A mente, ciente, apática e realista, tenta acorrentar o jovem coração impulsivo,
inocente e sonhador. Tenta controlá-lo. Impedi-lo de viver. Mas o coração,
estúpido e ignorante, não acredita nas vozes da razão. E vai com a maré e o
vento. E tenta, arrisca e nada “petisca”. Magoa-se, fere-se, lacera-se e
desfaz-se em pedaços que se dissolvem nas suas próprias lágrimas de sangue. E
cabe à mente restaura-lo, colar todos os minúsculos fragmentos do seu companheiro, até que
este volte a estar completo e como novo. O coração é esquecido e volta a querer
viver, volta a cair nos mesmos erros, volta a partir-se em mil pedaços. E é
a mente que se recorda, que relembra as dificuldades que por ambos passaram.

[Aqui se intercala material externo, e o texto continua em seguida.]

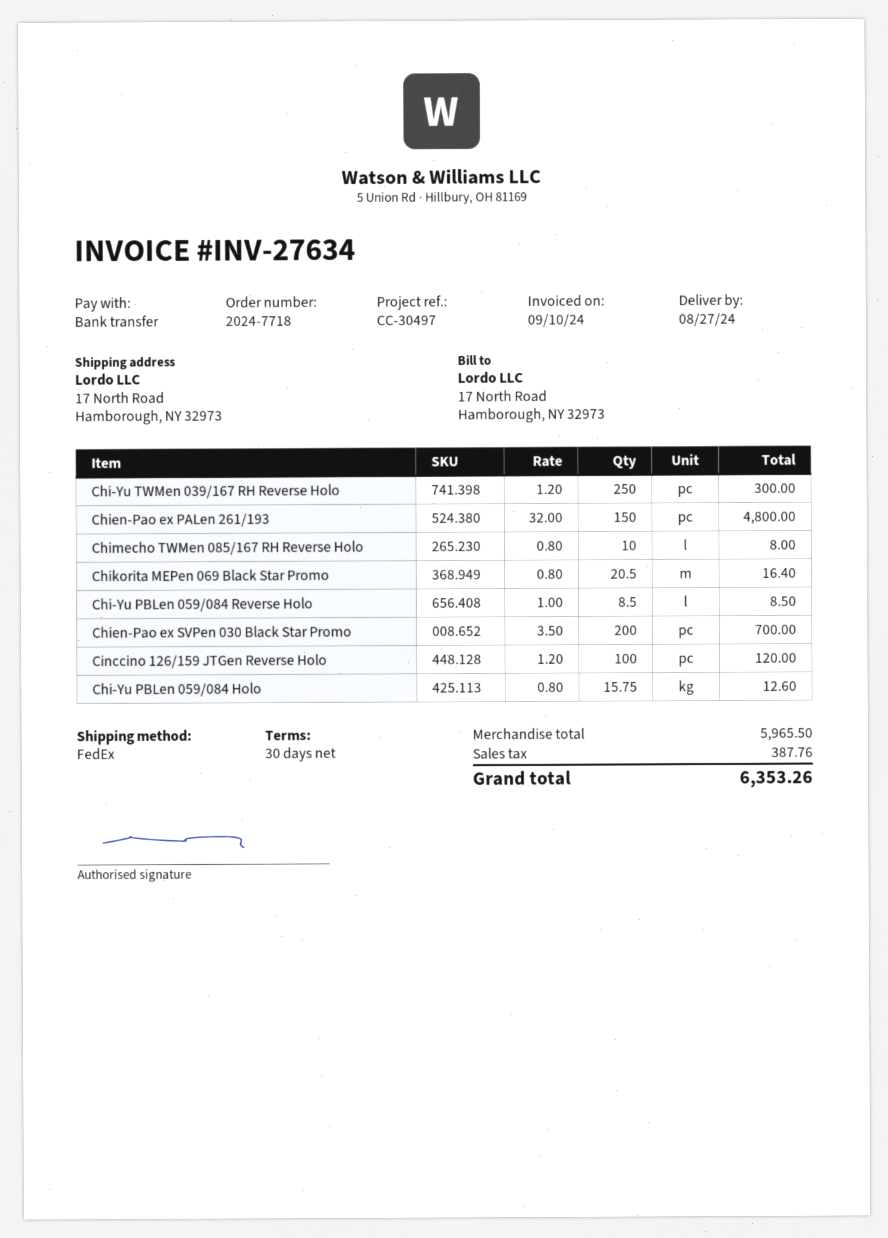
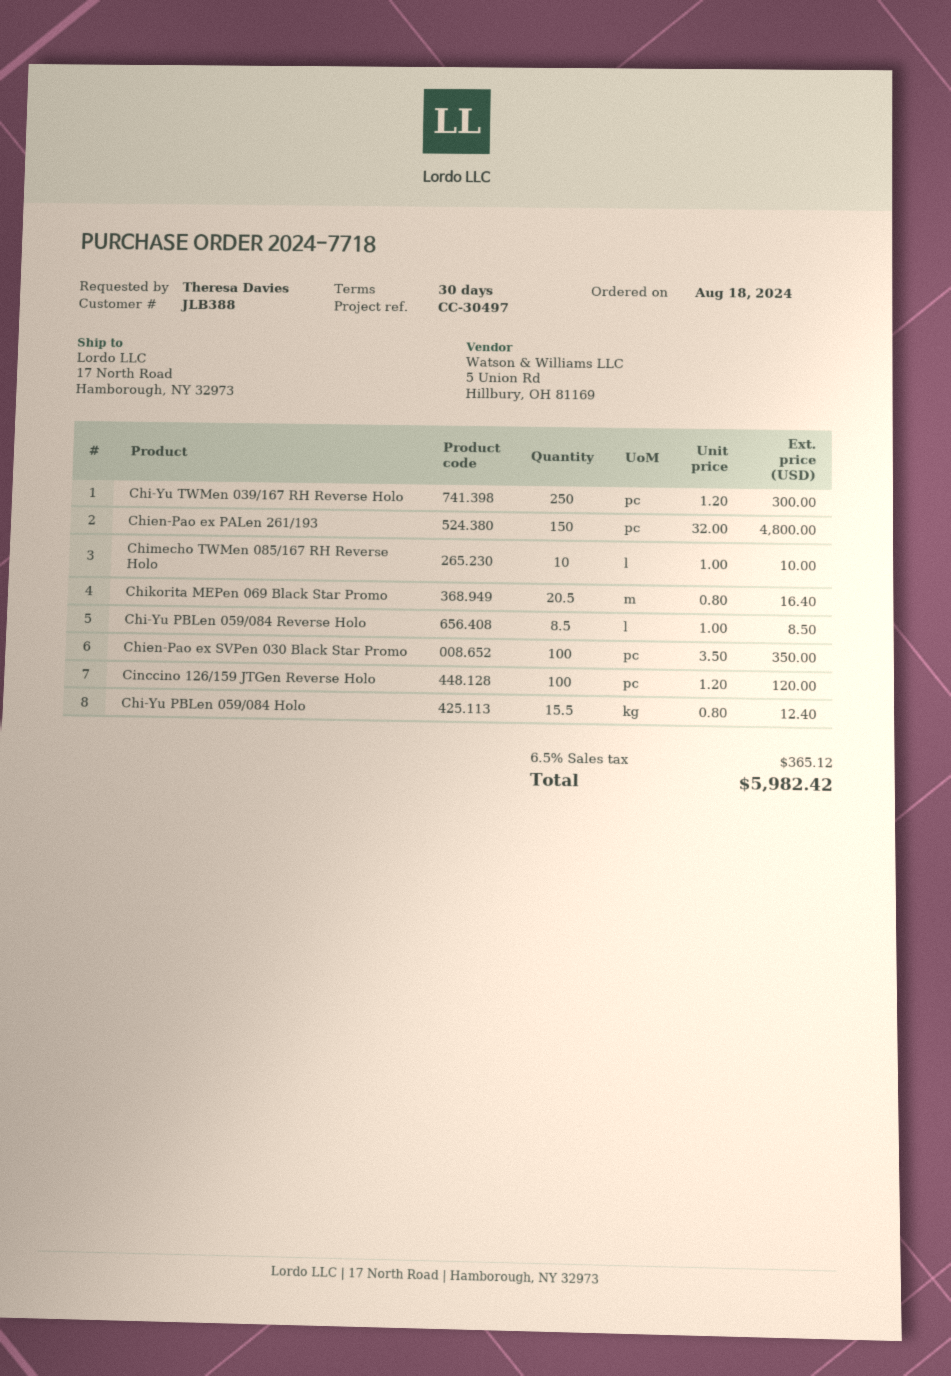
Chimecho TWMen 085/167 RH Reverse Holo: 10 x 0.80 = 8.00 -> 10 x 1.00 = 10.00
Chien-Pao ex SVPen 030 Black Star Promo: 200 x 3.50 = 700.00 -> 100 x 3.50 = 350.00
Chi-Yu PBLen 059/084 Holo: 15.75 x 0.80 = 12.60 -> 15.5 x 0.80 = 12.40
tax: 387.76 -> 365.12
total: 6353.26 -> 5982.42

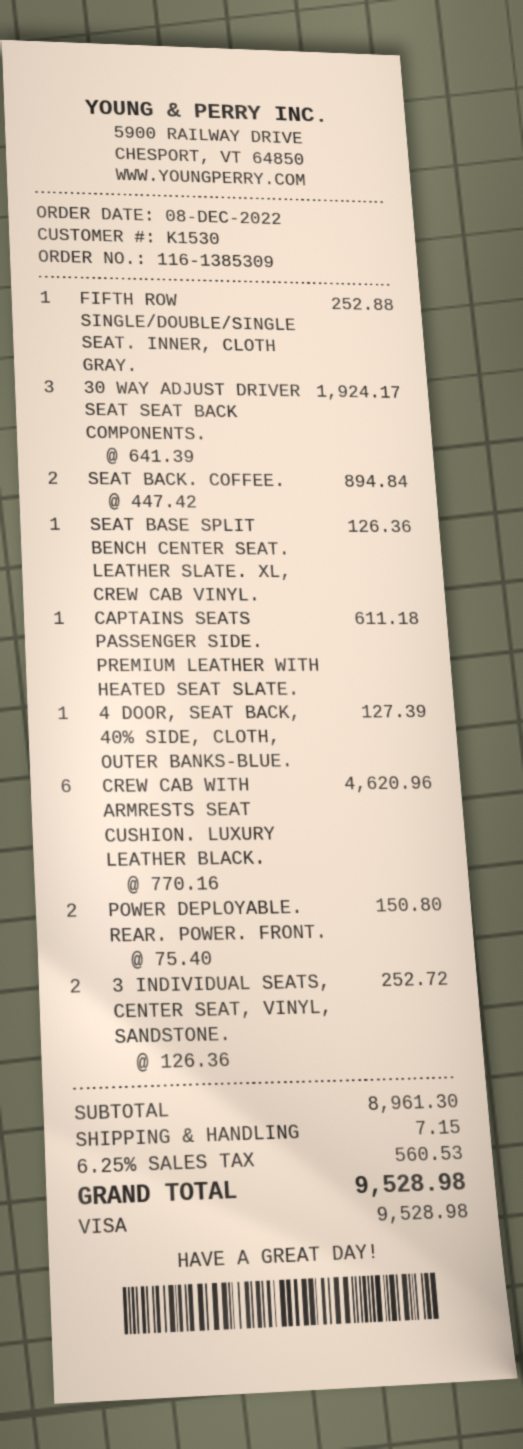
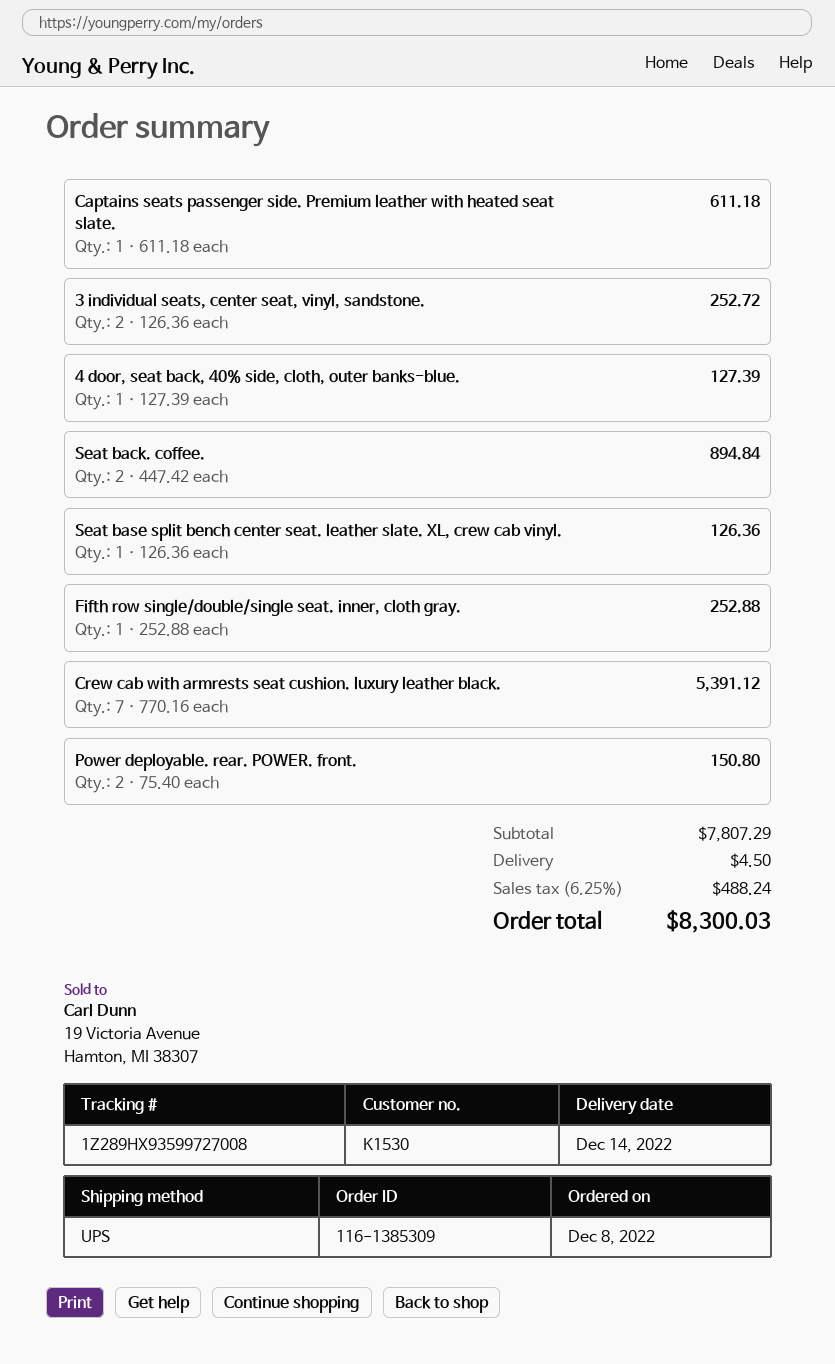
30 WAY ADJUST DRIVER SEAT SEAT BACK COMPONENTS.: 3 x 641.39 = 1924.17 -> none
CREW CAB WITH ARMRESTS SEAT CUSHION. LUXURY LEATHER BLACK.: 6 x 770.16 = 4620.96 -> 7 x 770.16 = 5391.12
subtotal: 8961.30 -> 7807.29
shipping: 7.15 -> 4.50
tax: 6.25% = 560.53 -> 6.25% = 488.24
total: 9528.98 -> 8300.03

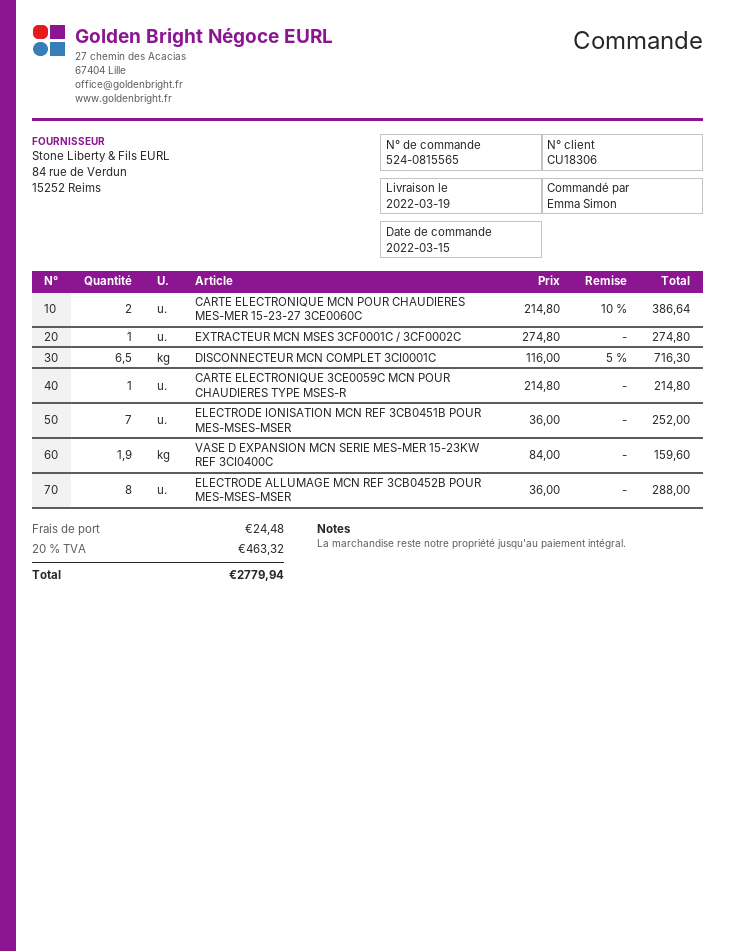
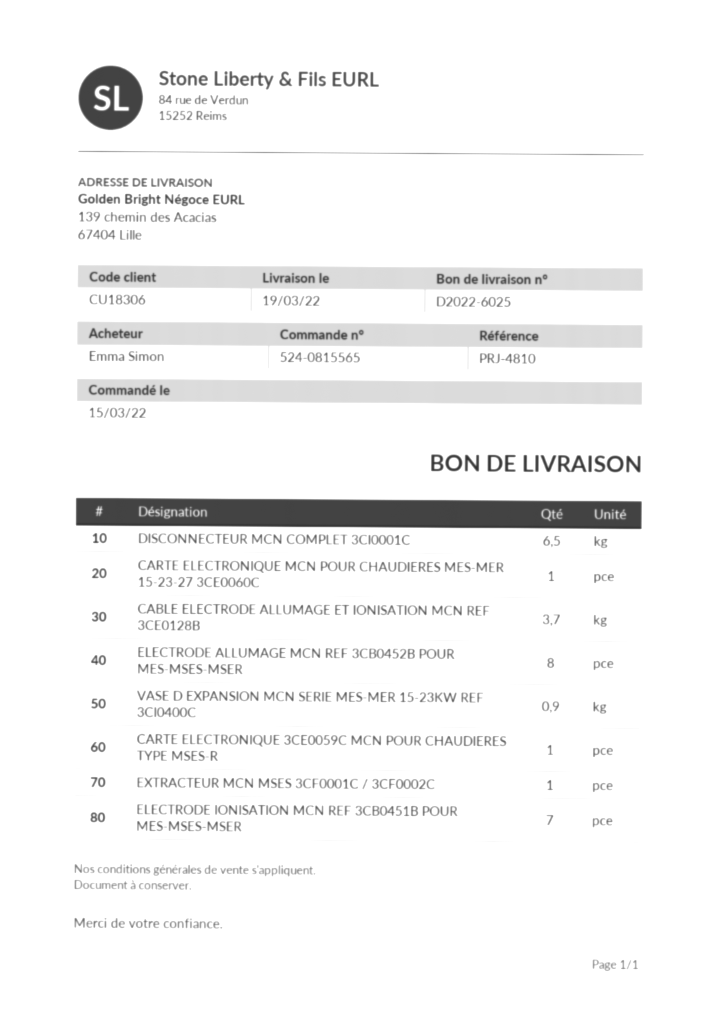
CARTE ELECTRONIQUE MCN POUR CHAUDIERES MES-MER 15-23-27 3CE0060C: 2 -> 1
VASE D EXPANSION MCN SERIE MES-MER 15-23KW REF 3CI0400C: 1.9 -> 0.9
CABLE ELECTRODE ALLUMAGE ET IONISATION MCN REF 3CE0128B: none -> 3.7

Que relembra toda a angústia e dor do coração partido e que revive todo o
impaciente e demorado processo de restauração. É por isso que a mente nunca aceitará os
sentimentos do coração e tentará sempre contê-lo numa gaiola, impedindo-o de
voar. E é por isso que o que quero sentir nunca estará em sintonia com o que
sinto. Tenho uma mente e um coração, e estes estão sempre em contradição.